Well, this post has been fascinating to work on. I was starting to question my ability to comprehend the English language (my mother tongue), and this morning re-read your post, including the part that said

*When the second set is present, it is always prececeded by an 'X':*

That's it, I thought -- but then I re-read the part above that says

*The second set of characters is always preceded by an X (to delimit
that this is the second set) and *__might contain a b or c__,
Only zero or one a, zero or one b, and zero or one c is allowed in the second set.

So the second set *always* starts with an 'X', and *might* contain a, b or c. How can I prove this? By writing a script to grind through all of the permutations, of course.
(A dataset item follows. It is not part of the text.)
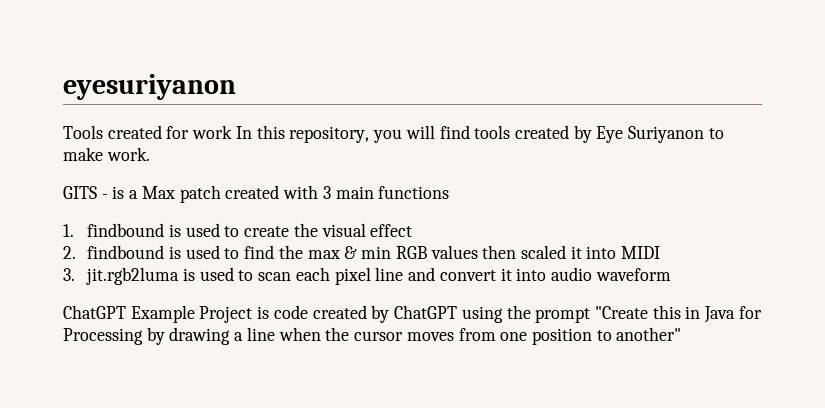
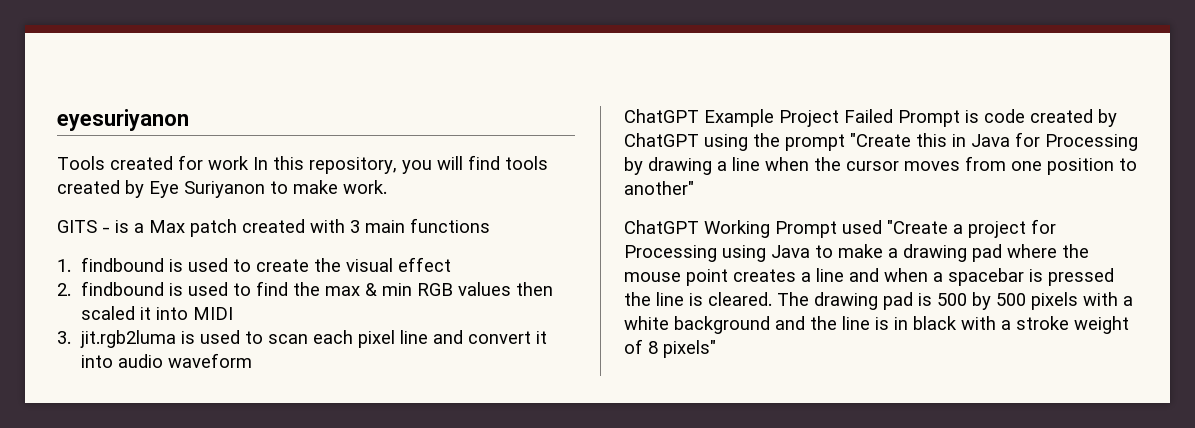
- ChatGPT Example Project is code created by ChatGPT using the prompt "Create this in Java for Processing by drawing a line when the cursor moves from one position to another"
+ ChatGPT Example Project Failed Prompt is code created by ChatGPT using the prompt "Create this in Java for Processing by drawing a line when the cursor moves from one position to another"
+ ChatGPT Working Prompt used "Create a project for Processing using Java to make a drawing pad where the mouse point creates a line and when a spacebar is pressed the line is cleared. The drawing pad is 500 by 500 pixels with a white background and the line is in black with a stroke weight of 8 pixels"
Here's the script that I wrote:

`#!/usr/bin/perl
use strict;
use warnings;
use Data::Dumper;
# Build all possible strings based on the following three rules:
# 1. Start with 'foobar'
# 2. Optionally include first set:
# a. zero or one 'a';
# b. zero or one 'b'; and
# c. zero or one 'c'.
# 3. Optionally include second set:
# a. 'X'
# b. zero or one 'a';
# c. zero or one 'b'; and
# d. zero or one 'c'.
my ( @w, %solutions );
{
@w = ('foobar');
for my $firstSet ( 0 .. 1 ) {
for my $a1 ( 0 .. 1 ) {
for my $b1 ( 0 .. 1 ) {
for my $c1 ( 0 .. 1 ) {
for my $secondSet ( 0 .. 1 ) {
for my $a2 ( 0 .. 1 ) {
for my $b2 ( 0 .. 1 ) {
for my $c2 ( 0 .. 1 ) {
if ($firstSet) {
if ($a1) { addThisChar('a'); }
if ($b1) { addThisChar('b'); }
if ($c1) { addThisChar('c'); }
}
if ($secondSet) {
addThisChar('X');
if ($a2) { addThisChar('a'); }
if ($b2) { addThisChar('b'); }
if ($c2) { addThisChar('c'); }
}
saveThatPattern();
}
}
}
}
}
}
}
}
for my $key (
sort { $solutions{$b} <=> $solutions{$a} }
sort keys %solutions
)
{
print " $key => $solutions{ $key }\n";
}
}
sub addThisChar { push( @w, shift ); }
sub saveThatPattern { $solutions{ join( '', @w ) }++; @w = ('foobar');
+ }
`

When I run this, I get the following result:

`tab@music3:/../Perlmongers$ perl -w 1056774-2.pl
foobar => 72
foobarX => 9
foobarXa => 9
foobarXab => 9
foobarXabc => 9
foobarXac => 9
foobarXb => 9
foobarXbc => 9
foobarXc => 9
foobara => 8
foobarab => 8
foobarabc => 8
foobarac => 8
foobarb => 8
foobarbc => 8
foobarc => 8
foobaraX => 1
foobaraXa => 1
foobaraXab => 1
foobaraXabc => 1
foobaraXac => 1
foobaraXb => 1
foobaraXbc => 1
foobaraXc => 1
foobarabX => 1
foobarabXa => 1
foobarabXab => 1
foobarabXabc => 1
foobarabXac => 1
foobarabXb => 1
foobarabXbc => 1
foobarabXc => 1
foobarabcX => 1
foobarabcXa => 1
foobarabcXab => 1
foobarabcXabc => 1
foobarabcXac => 1
foobarabcXb => 1
foobarabcXbc => 1
foobarabcXc => 1
foobaracX => 1
foobaracXa => 1
foobaracXab => 1
foobaracXabc => 1
foobaracXac => 1
foobaracXb => 1
foobaracXbc => 1
foobaracXc => 1
foobarbX => 1
foobarbXa => 1
foobarbXab => 1
foobarbXabc => 1
foobarbXac => 1
foobarbXb => 1
foobarbXbc => 1
foobarbXc => 1
foobarbcX => 1
foobarbcXa => 1
foobarbcXab => 1
foobarbcXabc => 1
foobarbcXac => 1
foobarbcXb => 1
foobarbcXbc => 1
foobarbcXc => 1
foobarcX => 1
foobarcXa => 1
foobarcXab => 1
foobarcXabc => 1
foobarcXac => 1
foobarcXb => 1
foobarcXbc => 1
foobarcXc => 1
tab@music3:/../Perlmongers$
`

And sure enough,

`foobarabcX` is there. So I'm now convinced that the original specification was broken.

Alex / talexb / Toronto

Thanks PJ. We owe you so much. Groklaw -- RIP -- 2003 to 2013.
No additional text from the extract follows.